• **EXERCISE GOAL**
The lines to extract run from the start of the records through the line with "Handled blank values in TotalCharges", both ends included; drop the pictures.

Change listing data:
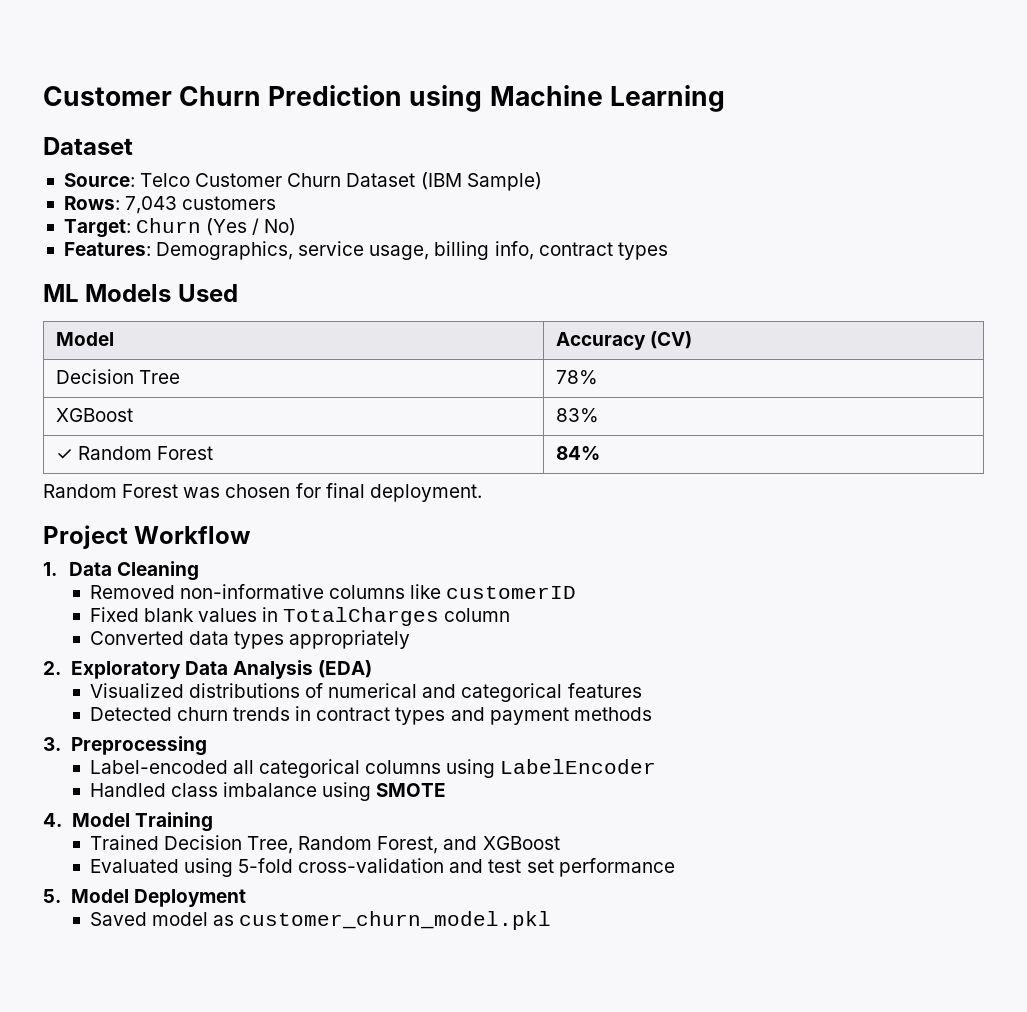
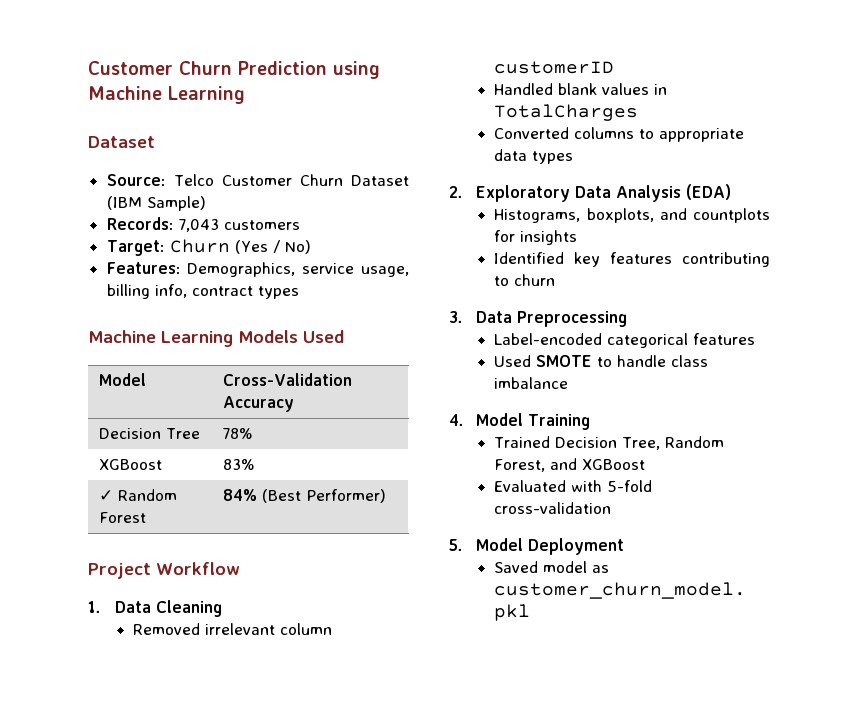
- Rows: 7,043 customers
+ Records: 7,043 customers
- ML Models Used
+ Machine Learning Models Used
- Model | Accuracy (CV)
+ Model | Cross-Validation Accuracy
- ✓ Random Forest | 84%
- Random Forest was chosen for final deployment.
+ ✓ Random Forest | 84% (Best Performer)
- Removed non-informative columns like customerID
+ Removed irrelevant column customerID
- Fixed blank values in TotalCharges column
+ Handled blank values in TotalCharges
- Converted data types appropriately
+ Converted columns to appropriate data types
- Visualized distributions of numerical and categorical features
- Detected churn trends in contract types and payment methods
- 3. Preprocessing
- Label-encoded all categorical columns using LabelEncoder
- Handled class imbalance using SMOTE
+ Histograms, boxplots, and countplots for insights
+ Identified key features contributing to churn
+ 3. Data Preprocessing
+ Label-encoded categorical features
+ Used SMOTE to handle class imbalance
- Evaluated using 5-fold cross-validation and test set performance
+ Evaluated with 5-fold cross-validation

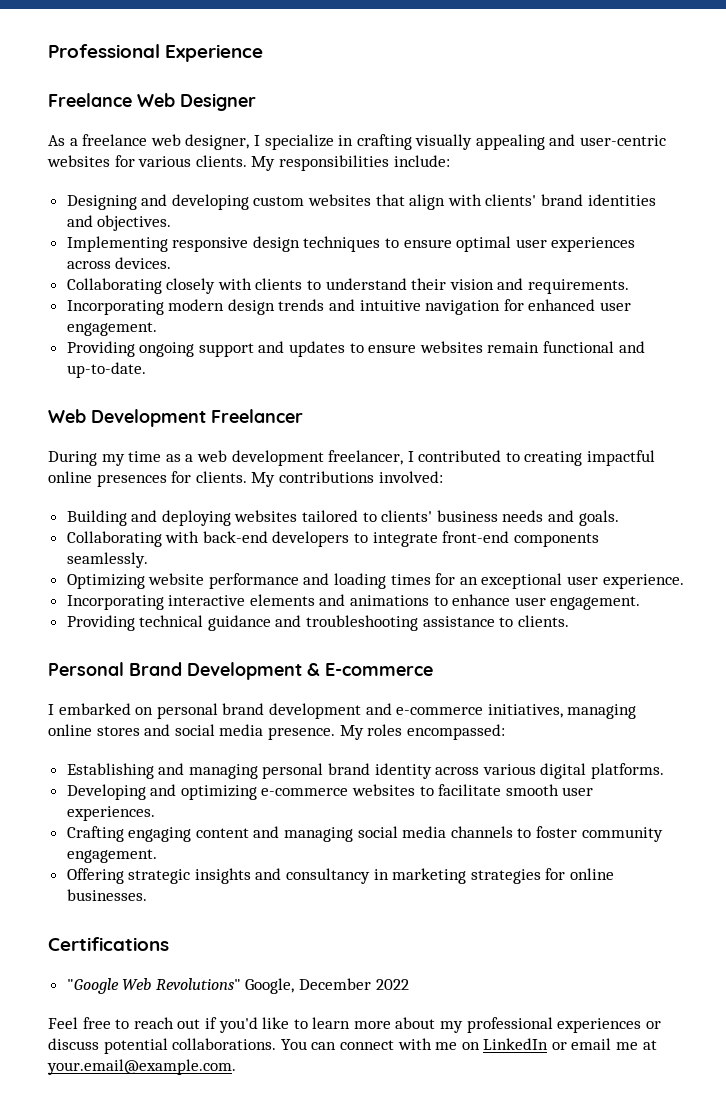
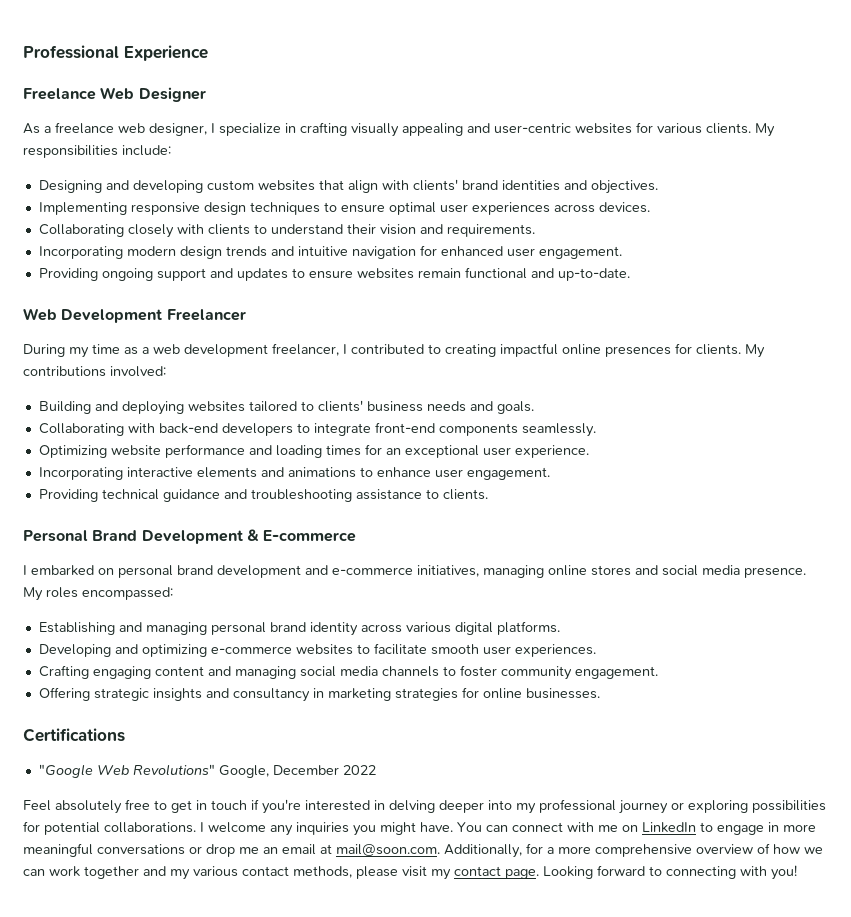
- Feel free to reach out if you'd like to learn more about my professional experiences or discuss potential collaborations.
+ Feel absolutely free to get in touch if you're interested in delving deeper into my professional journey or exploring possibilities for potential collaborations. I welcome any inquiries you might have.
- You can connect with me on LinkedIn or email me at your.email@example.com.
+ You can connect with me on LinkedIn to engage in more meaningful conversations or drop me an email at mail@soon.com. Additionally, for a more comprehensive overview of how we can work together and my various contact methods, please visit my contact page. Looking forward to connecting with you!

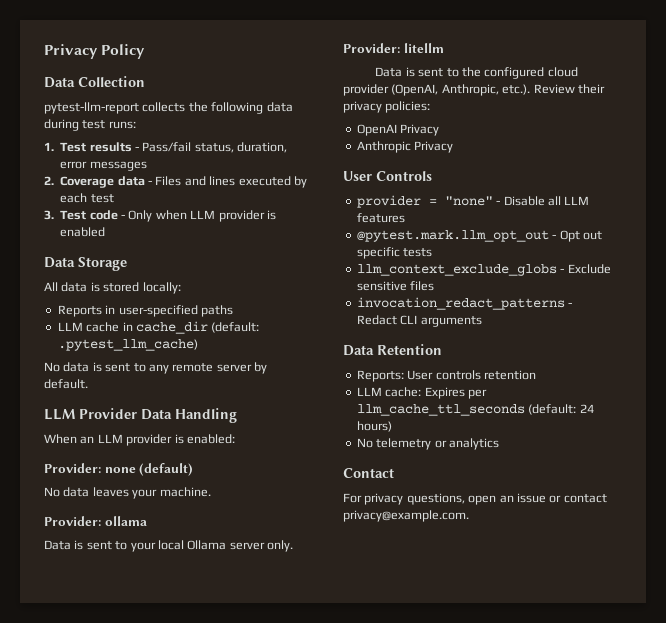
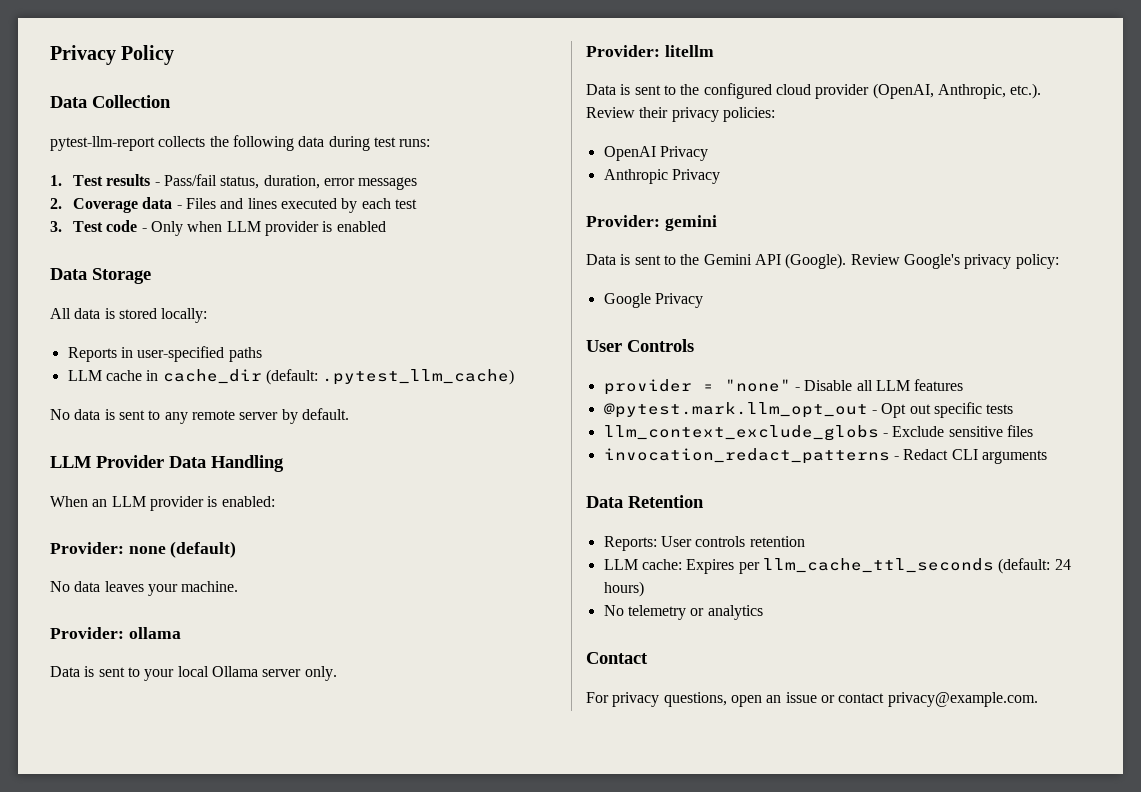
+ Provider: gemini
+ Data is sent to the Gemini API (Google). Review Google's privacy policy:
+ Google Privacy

• **THE ANSWER**
- Rows: 7,043 customers
+ Records: 7,043 customers
- ML Models Used
+ Machine Learning Models Used
- Model | Accuracy (CV)
+ Model | Cross-Validation Accuracy
- ✓ Random Forest | 84%
- Random Forest was chosen for final deployment.
+ ✓ Random Forest | 84% (Best Performer)
- Removed non-informative columns like customerID
+ Removed irrelevant column customerID
- Fixed blank values in TotalCharges column
+ Handled blank values in TotalCharges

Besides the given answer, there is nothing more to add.